> _What is needed_:
Reproduce exactly the lines of the material beneath, from the line that contains "[54,140,154,160] 通知栏瓷块 ->" to the line that contains "[54,602,134,623] [72,646,141,665] [72,678,215,696]", both included, and no other lines.

> _The input_:
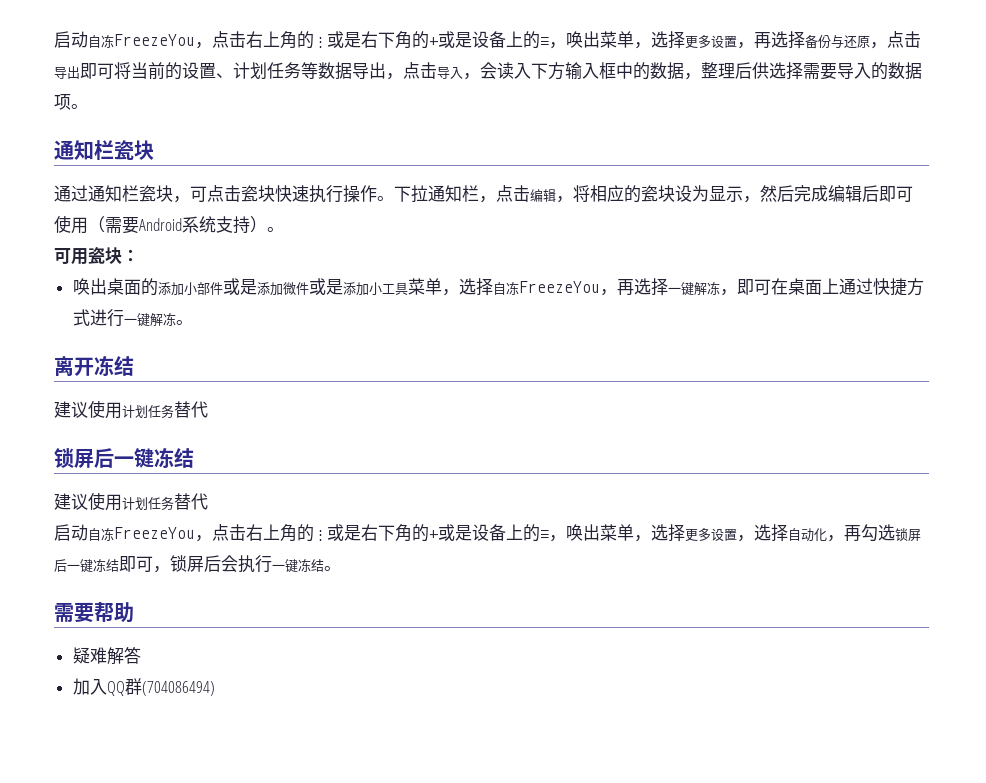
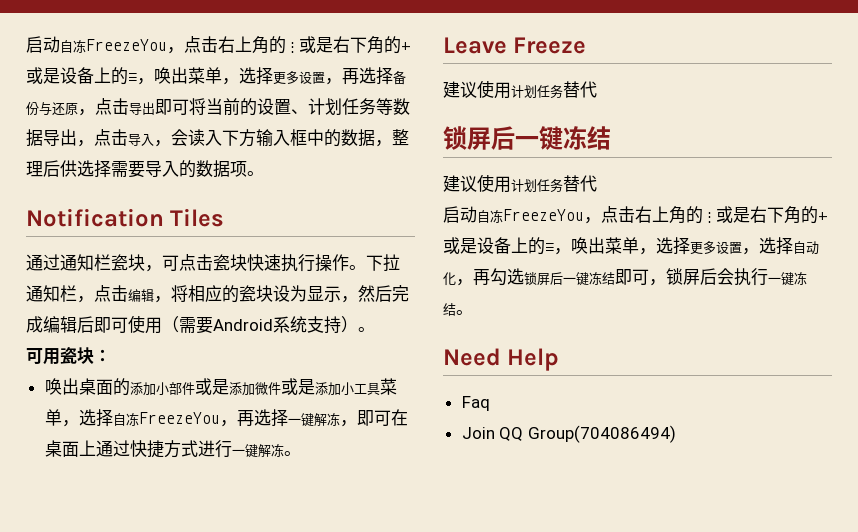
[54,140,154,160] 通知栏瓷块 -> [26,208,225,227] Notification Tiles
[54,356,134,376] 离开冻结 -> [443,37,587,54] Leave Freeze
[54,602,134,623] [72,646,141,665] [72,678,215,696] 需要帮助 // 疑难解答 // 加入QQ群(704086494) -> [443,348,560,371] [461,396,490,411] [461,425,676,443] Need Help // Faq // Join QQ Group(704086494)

* * *

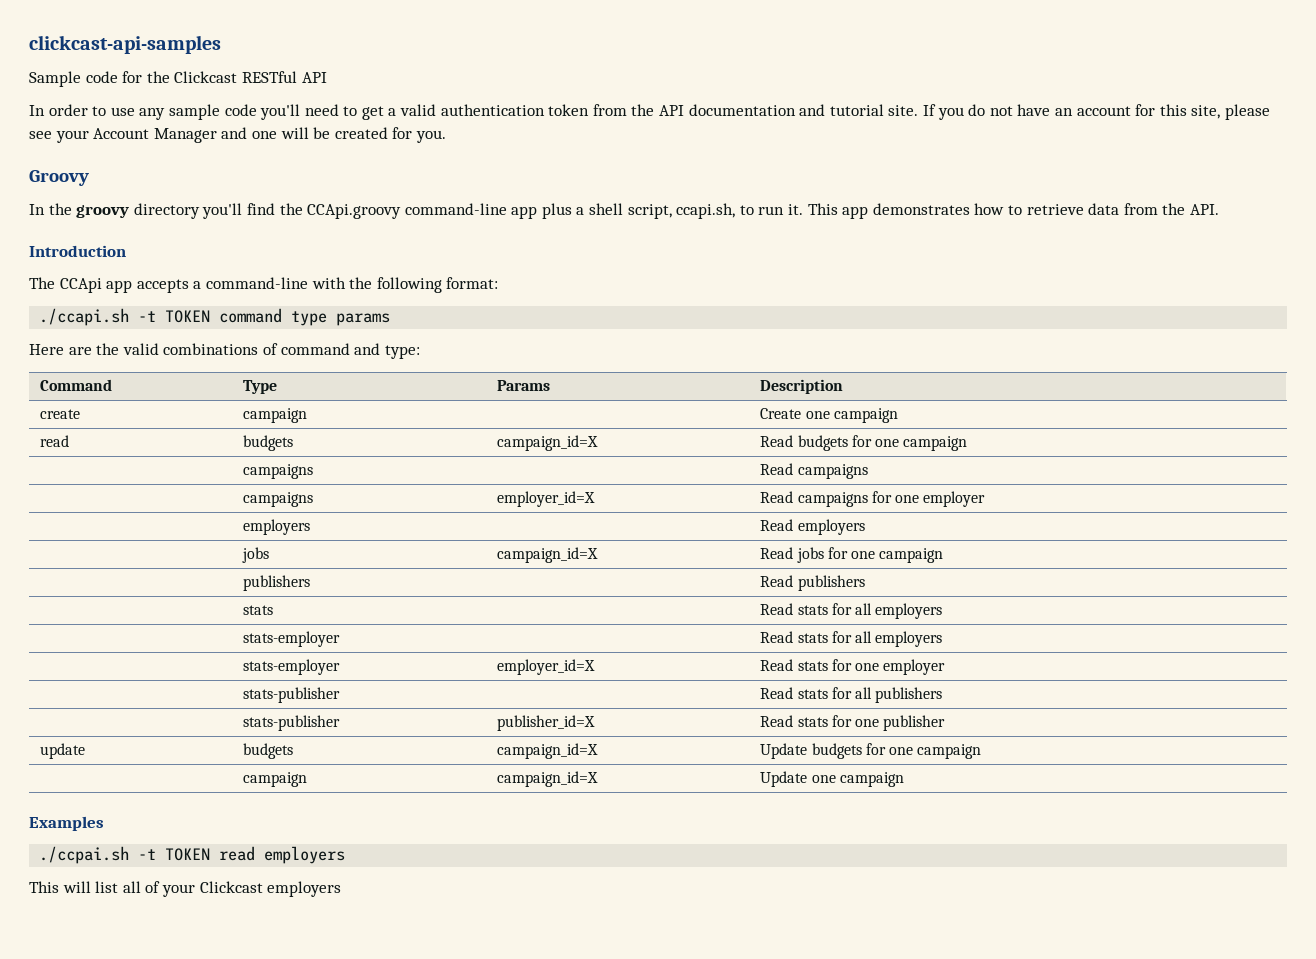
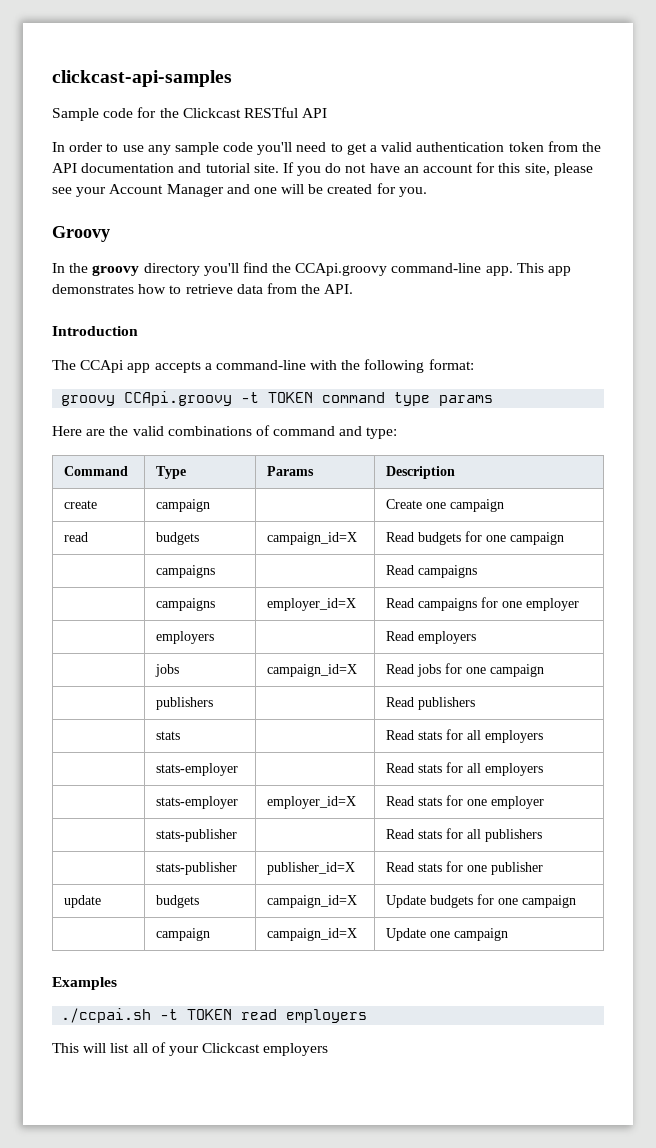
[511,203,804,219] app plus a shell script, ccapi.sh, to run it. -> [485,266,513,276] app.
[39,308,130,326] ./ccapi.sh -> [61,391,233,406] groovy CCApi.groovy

> _Solution for this exercise_:
[54,140,154,160] 通知栏瓷块 -> [26,208,225,227] Notification Tiles
[54,356,134,376] 离开冻结 -> [443,37,587,54] Leave Freeze
[54,602,134,623] [72,646,141,665] [72,678,215,696] 需要帮助 // 疑难解答 // 加入QQ群(704086494) -> [443,348,560,371] [461,396,490,411] [461,425,676,443] Need Help // Faq // Join QQ Group(704086494)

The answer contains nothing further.